APEX examples for SC15 HPX tutorial
This collection of files contains exercises for the SC15 tutorial: Massively Parallel Task-Based Programming with HPX http://sc15.supercomputing.org/schedule/event_detail?evid=tut139
Any questions or comments, please contact [email protected].
To run the exercises in this tutorial, make sure you have set up your environment on edison.nersc.gov or babbage.nersc.gov to build HPX examples:
# on Babbage ONLY, start a bash shell and load the module environment
bash
source /usr/share/Modules/init/bash
# source the environment
source /project/projectdirs/training/SC15/HPX-SC15/hpx_install/env.sh
should give this output (or something similar):
Loading environment for Babbage
Newly available modules:
---- /chos/global/project/projectdirs/training/SC15/HPX-SC15/hpx_install/../tau2-hpx-babbage/modulefiles -----
tau/host-2.25 tau/mic-2.25
-------------- /chos/global/project/projectdirs/training/SC15/HPX-SC15/hpx_install/modulefiles ---------------
hpx/0.9.11-debug hpx/host-0.9.11-debug hpx/mic-0.9.11-debug
hpx/0.9.11-release hpx/host-0.9.11-release hpx/mic-0.9.11-release
Then load the appropriate module (for the first example, load the Babbage host module):
# to build examples to run on the Babbage host nodes
module load hpx/host-0.9.11-release
# to build examples to run on the Babbage MIC devices
module load hpx/mic-0.9.11-release
# to build examples to run on Edison
module load hpx/0.9.11-release
Download and expand these examples:
cd $HOME
git clone https://github.com/khuck/SC15_APEX_tutorial.git
cd SC15_APEX_tutorial
To build the exercises for the Babbage MIC devices, load the appropriate module and then run the configuration script:
# if no HPX module loaded:
module load hpx/mic-0.9.11-release
# if HPX module already loaded:
module swap hpx hpx/mic-0.9.11-release
# run cmake and make
./scripts/configure-mic.sh
The build will be configured and compiled in the build-mic directory. After compiling, you should have the executables built in the directory build-mic/apex_examples.

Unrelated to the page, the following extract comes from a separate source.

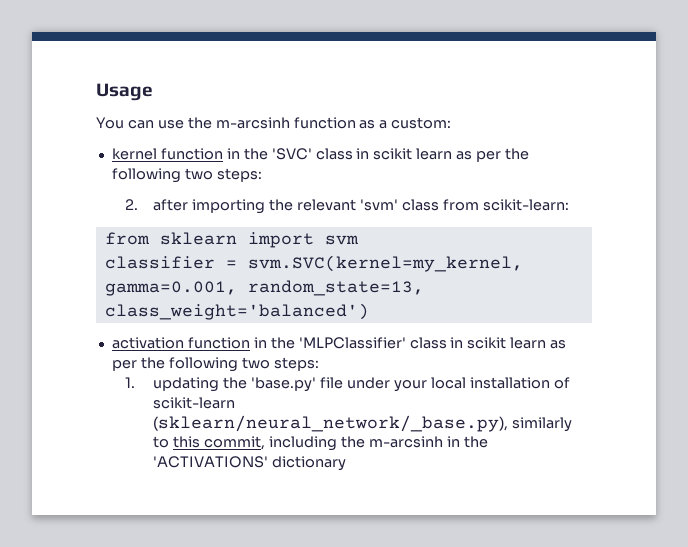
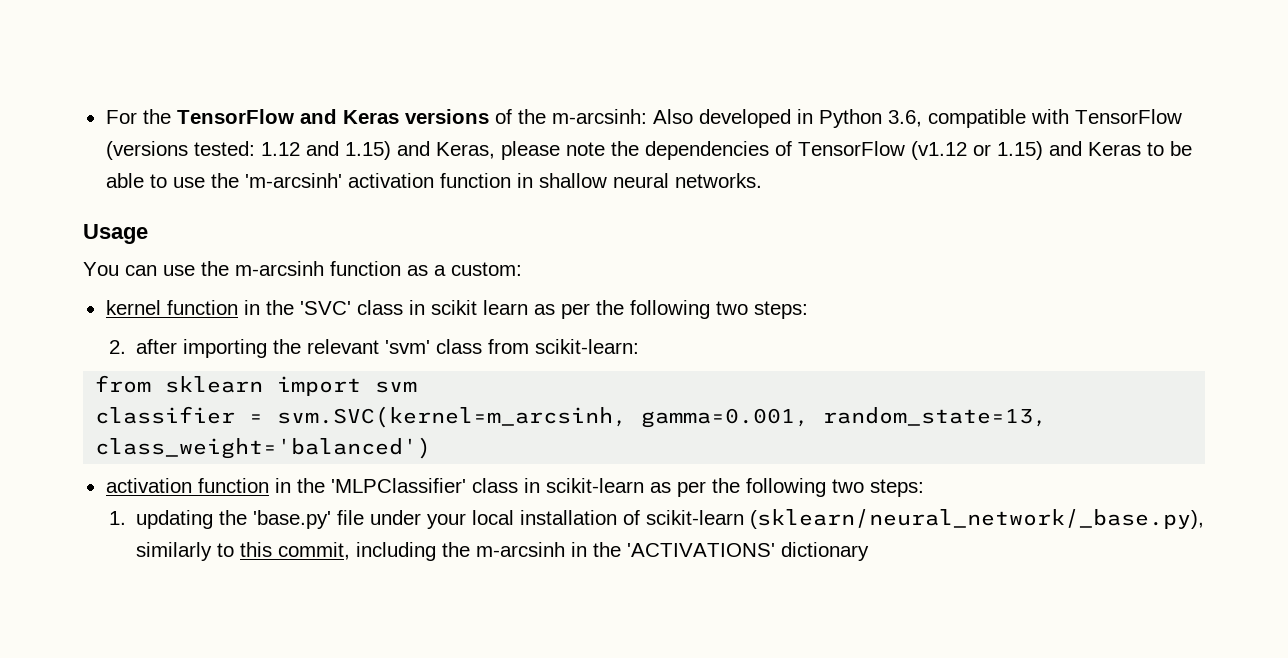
(96, 92) none -> [105,109,1182,128] [105,141,1192,160] [105,173,762,188] For the TensorFlow and Keras versions of the m-arcsinh: Also developed in Python 3.6, compatible with TensorFlow (versions tested: 1.12 and 1.15) and Keras, please note the dependencies of TensorFlow (v1.12 or 1.15) and Keras to be able to use the 'm-arcsinh' activation function in shallow neural networks. //
[247,255,523,272] svm.SVC(kernel=my_kernel, -> [277,406,628,428] svm.SVC(kernel=m_arcsinh,
[467,337,547,349] scikit learn -> [545,478,644,493] scikit-learn

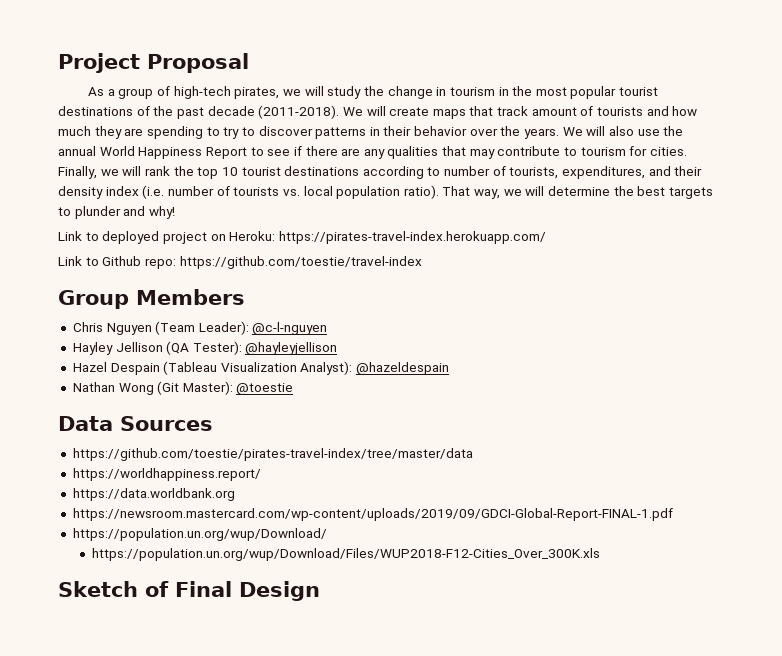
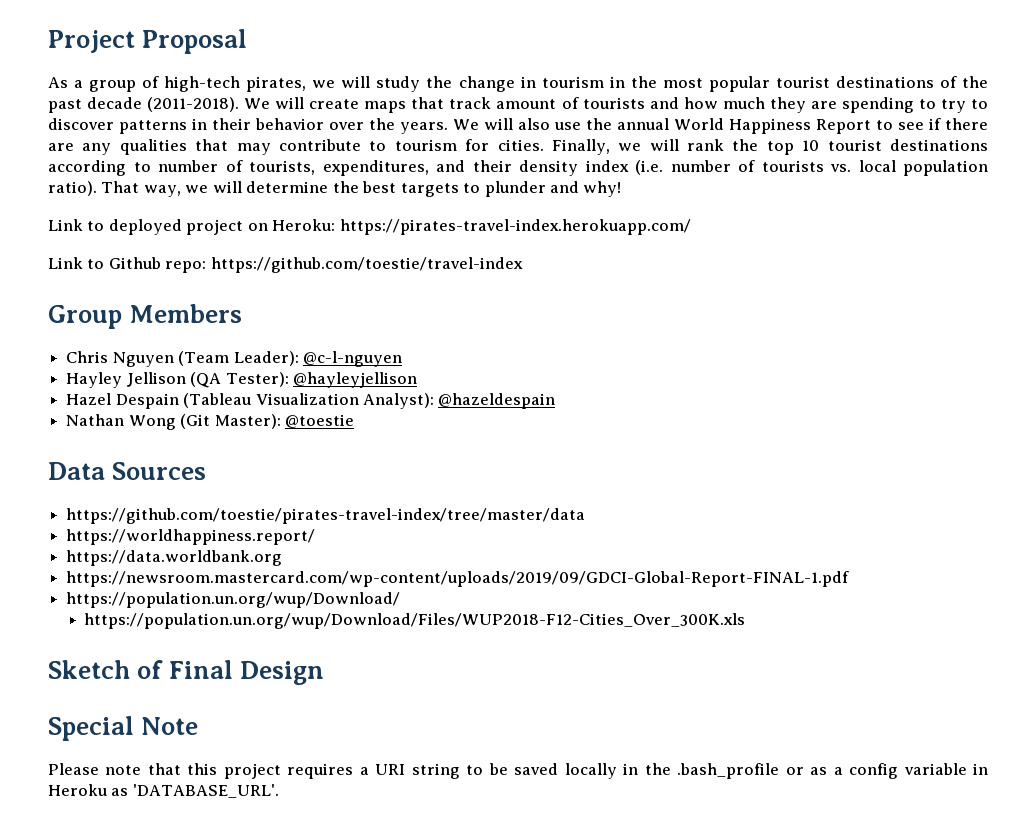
(320, 591) none -> [48,716,199,741] [48,763,989,779] [48,784,279,798] // Special Note // Please note that this project requires a URI string to be saved locally in the .bash_profile or as a config variable in Heroku as 'DATABASE_URL'.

The output should look something like this:
-- The CXX compiler identification is Intel 16.0.0.20150815
-- Check for working CXX compiler: /opt/intel/compilers_and_libraries_2016/linux/bin/intel64/icpc
-- Check for working CXX compiler: /opt/intel/compilers_and_libraries_2016/linux/bin/intel64/icpc -- works
-- Detecting CXX compiler ABI info
-- Detecting CXX compiler ABI info - done
-- The C compiler identification is Intel 16.0.0.20150815
-- Check for working C compiler: /opt/intel/compilers_and_libraries_2016/linux/bin/intel64/icc
-- Check for working C compiler: /opt/intel/compilers_and_libraries_2016/linux/bin/intel64/icc -- works
-- Detecting C compiler ABI info
-- Detecting C compiler ABI info - done
-- Using jemalloc allocator.
-- Configuring done
-- Generating done
-- Build files have been written to: /global/u1/t/train1/SC15_APEX_tutorial/build-mic
CMake configuration done. To build:
cd build-mic
make
Scanning dependencies of target 1d_stencil_4_exe
Scanning dependencies of target 1d_stencil_4_repart_exe
Scanning dependencies of target apex_fibonacci_exe
Scanning dependencies of target 1d_stencil_4_throttle_exe
[ 25%] Building CXX object apex_examples/CMakeFiles/apex_fibonacci_exe.dir/apex_fibonacci.cpp.o
[ 50%] [ 75%] [100%] Building CXX object apex_examples/CMakeFiles/1d_stencil_4_throttle_exe.dir/1d_stencil_4_throttle.cpp.o
Building CXX object apex_examples/CMakeFiles/1d_stencil_4_exe.dir/1d_stencil_4.cpp.o
Building CXX object apex_examples/CMakeFiles/1d_stencil_4_repart_exe.dir/1d_stencil_4_repart.cpp.o
Linking CXX executable apex_fibonacci
[100%] Built target apex_fibonacci_exe
Linking CXX executable 1d_stencil_4
[100%] Built target 1d_stencil_4_exe
Linking CXX executable 1d_stencil_4_throttle
Linking CXX executable 1d_stencil_4_repart
[100%] Built target 1d_stencil_4_throttle_exe
[100%] Built target 1d_stencil_4_repart_exe
To build the exercises for the Babbage host nodes, load the appropriate module and then run the configuration script:
# if no HPX module loaded:
module load hpx/host-0.9.11-release
# if HPX module already loaded:
module swap hpx hpx/host-0.9.11-release
# run cmake and make
./scripts/configure-host.sh
The build will be configured and compiled in the build-host directory. After compiling, you should have the executables built in the directory build-host/apex_examples.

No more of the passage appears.